ANALIS MARKET (14/1/2026): Dibayangi Profit Taking, IHSG Diperkirakan Cenderung Mixed

foto : ilustrasi (ist)

Pasardana.id – Riset harian FAC Sekuritas menyebutkan, pada perdagangan kemarin (13/01), IHSG ditutup menguat +63,58 poin (+0,72%) ke level 8.948,30.

Penguatan IHSG diwarnai volatilitas yang cukup tinggi, dimana sempat adanya tekanan jual yang cukup massif.

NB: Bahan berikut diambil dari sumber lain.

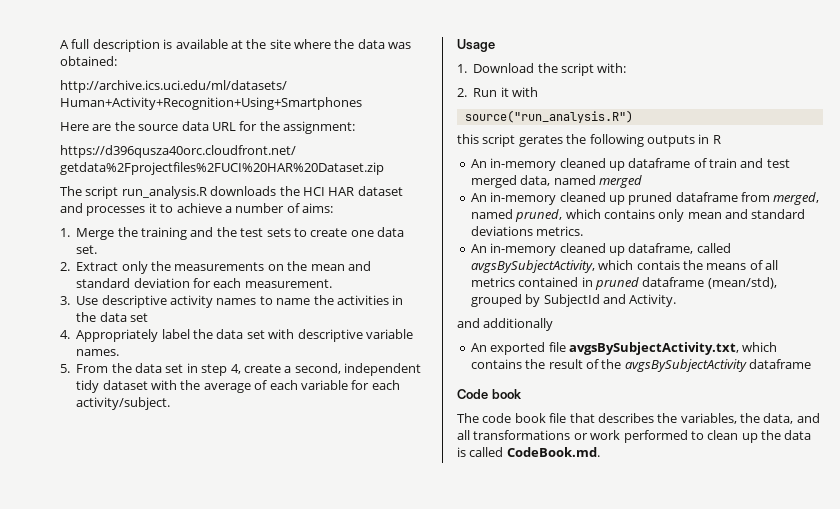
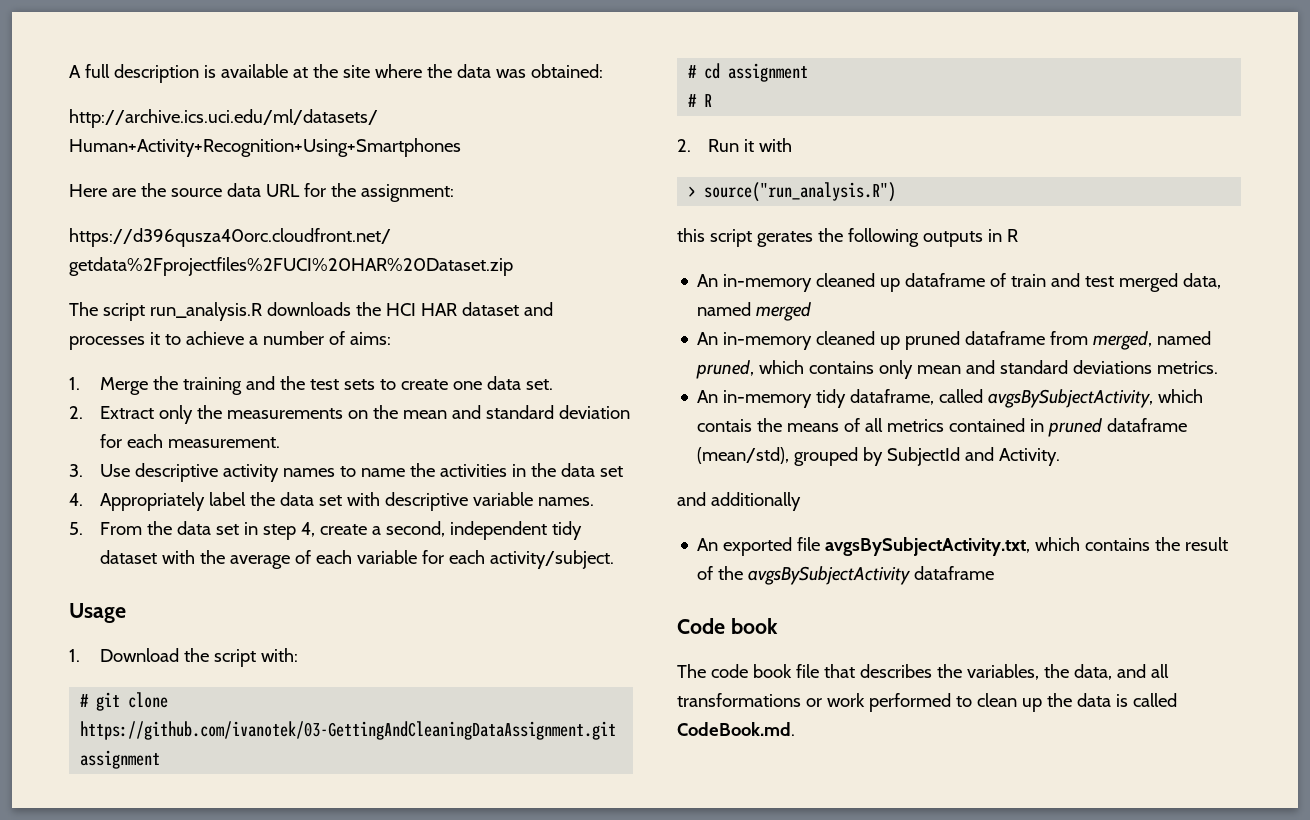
+ # git clone https://github.com/ivanotek/03-GettingAndCleaningDataAssignment.git assignment
+ # cd assignment
+ # R
- source("run_analysis.R")
+ > source("run_analysis.R")
- An in-memory cleaned up dataframe, called avgsBySubjectActivity, which contais the means of all metrics contained in pruned dataframe (mean/std), grouped by SubjectId and Activity.
+ An in-memory tidy dataframe, called avgsBySubjectActivity, which contais the means of all metrics contained in pruned dataframe (mean/std), grouped by SubjectId and Activity.

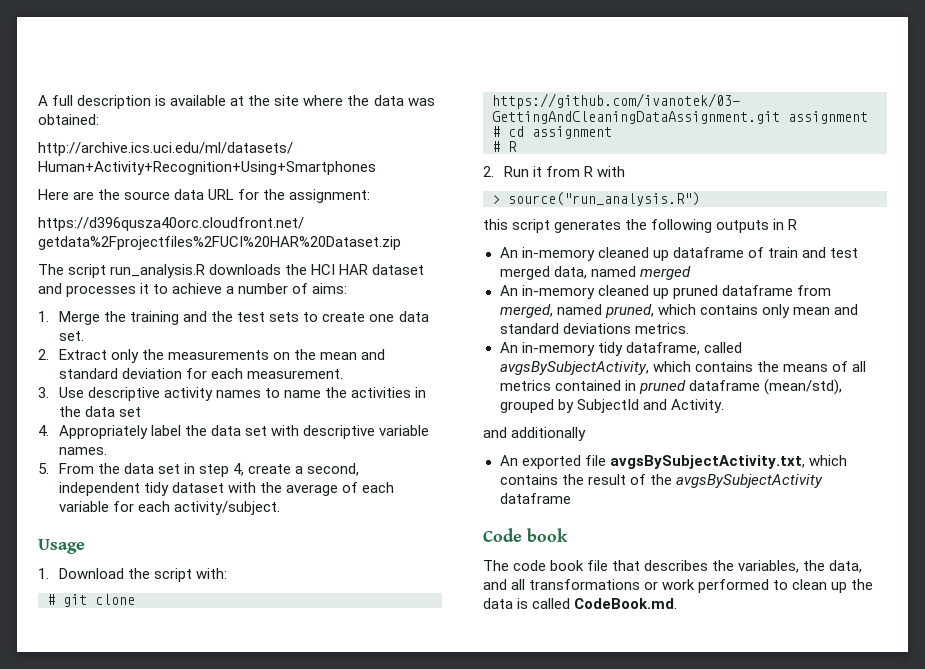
- 2. Run it with
+ 2. Run it from R with
- this script gerates the following outputs in R
+ this script generates the following outputs in R
- An in-memory tidy dataframe, called avgsBySubjectActivity, which contais the means of all metrics contained in pruned dataframe (mean/std), grouped by SubjectId and Activity.
+ An in-memory tidy dataframe, called avgsBySubjectActivity, which contains the means of all metrics contained in pruned dataframe (mean/std), grouped by SubjectId and Activity.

Akan tetapi di penghujung sesi 2, terjadi rebound yang cukup signifikan pada saham konglomerasi Prajogo Pangestu seperti PTRO (+2,22%), BREN (+2,22%), dan TPIA (+3,08%).

Dari eksternal, investor global memperhitungkan dua kali pemangkasan suku bunga The Fed tahun ini mulai Juni, meskipun kenaikan inflasi yang tak terduga dapat membatasi ruang gerak bank sentral untuk melonggarkan kebijakan moneter.

Sementara itu, Wall Street tadi malam ditutup melemah, seperti DJIA (- 0,80%), S&P 500 (-0,20%), & Nasdaq (-0,20%).

Saham AS berakhir lebih rendah pada hari Selasa (13/1), dipimpin oleh penurunan di sektor perbankan.

Investor mempertimbangkan mulainya musim pelaporan laba, sekaligus menghadapi ketidakpastian kebijakan dari Presiden Donald Trump.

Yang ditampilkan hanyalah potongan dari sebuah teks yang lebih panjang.